__REQUIRED ACTION__:
Beginning at the top of the entries below, retype each line exactly until the line containing "tax: 12% = 48.55 -> 12% = 53.93" has been written out; include no pictures and no later lines.

__GIVEN DATA__:
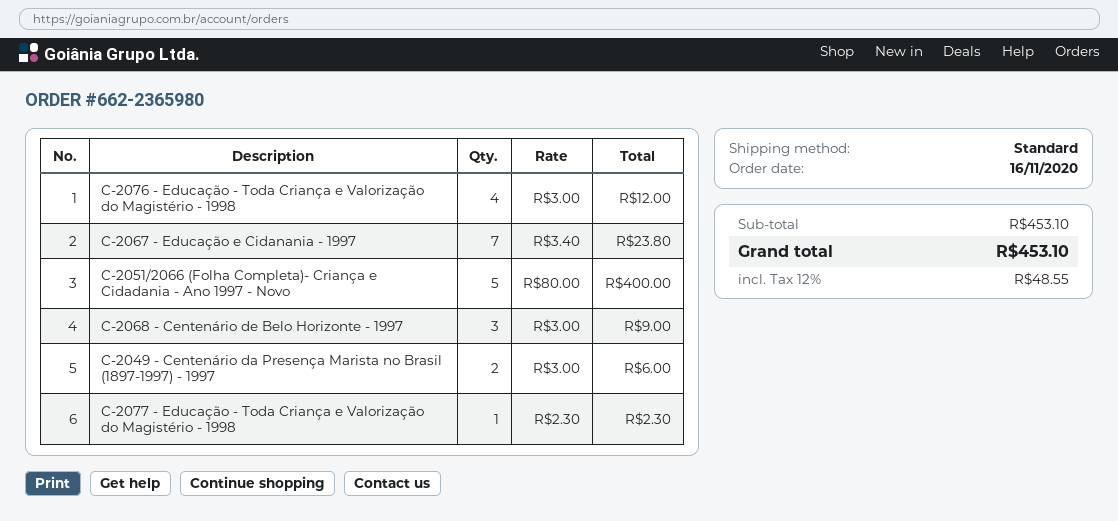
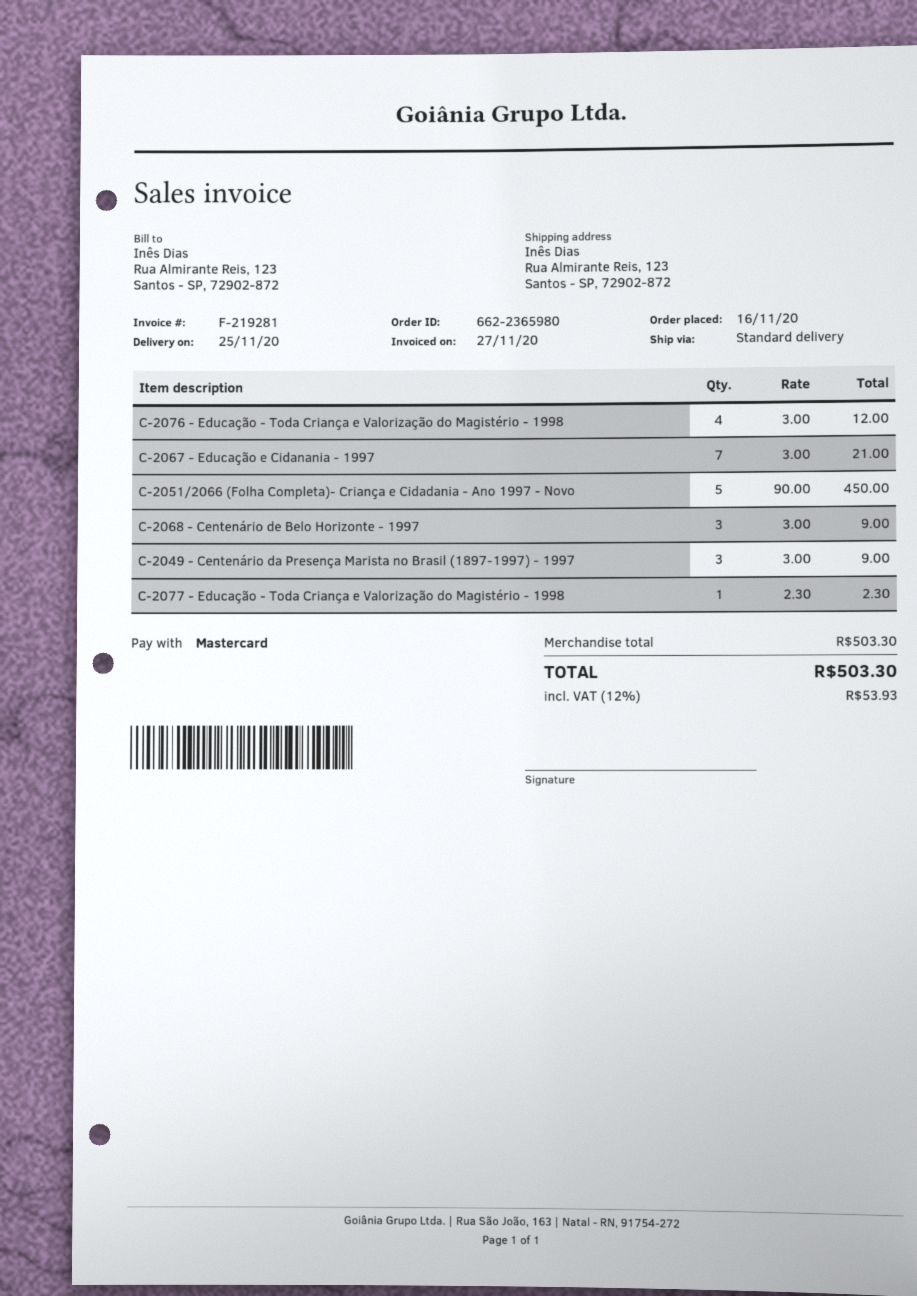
C-2067 - Educação e Cidanania - 1997: 7 x 3.40 = 23.80 -> 7 x 3.00 = 21.00
C-2051/2066 (Folha Completa)- Criança e Cidadania - Ano 1997 - Novo: 5 x 80.00 = 400.00 -> 5 x 90.00 = 450.00
C-2049 - Centenário da Presença Marista no Brasil (1897-1997) - 1997: 2 x 3.00 = 6.00 -> 3 x 3.00 = 9.00
subtotal: 453.10 -> 503.30
tax: 12% = 48.55 -> 12% = 53.93
total: 453.10 -> 503.30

__REPLY TO THE EXERCISE__:
C-2067 - Educação e Cidanania - 1997: 7 x 3.40 = 23.80 -> 7 x 3.00 = 21.00
C-2051/2066 (Folha Completa)- Criança e Cidadania - Ano 1997 - Novo: 5 x 80.00 = 400.00 -> 5 x 90.00 = 450.00
C-2049 - Centenário da Presença Marista no Brasil (1897-1997) - 1997: 2 x 3.00 = 6.00 -> 3 x 3.00 = 9.00
subtotal: 453.10 -> 503.30
tax: 12% = 48.55 -> 12% = 53.93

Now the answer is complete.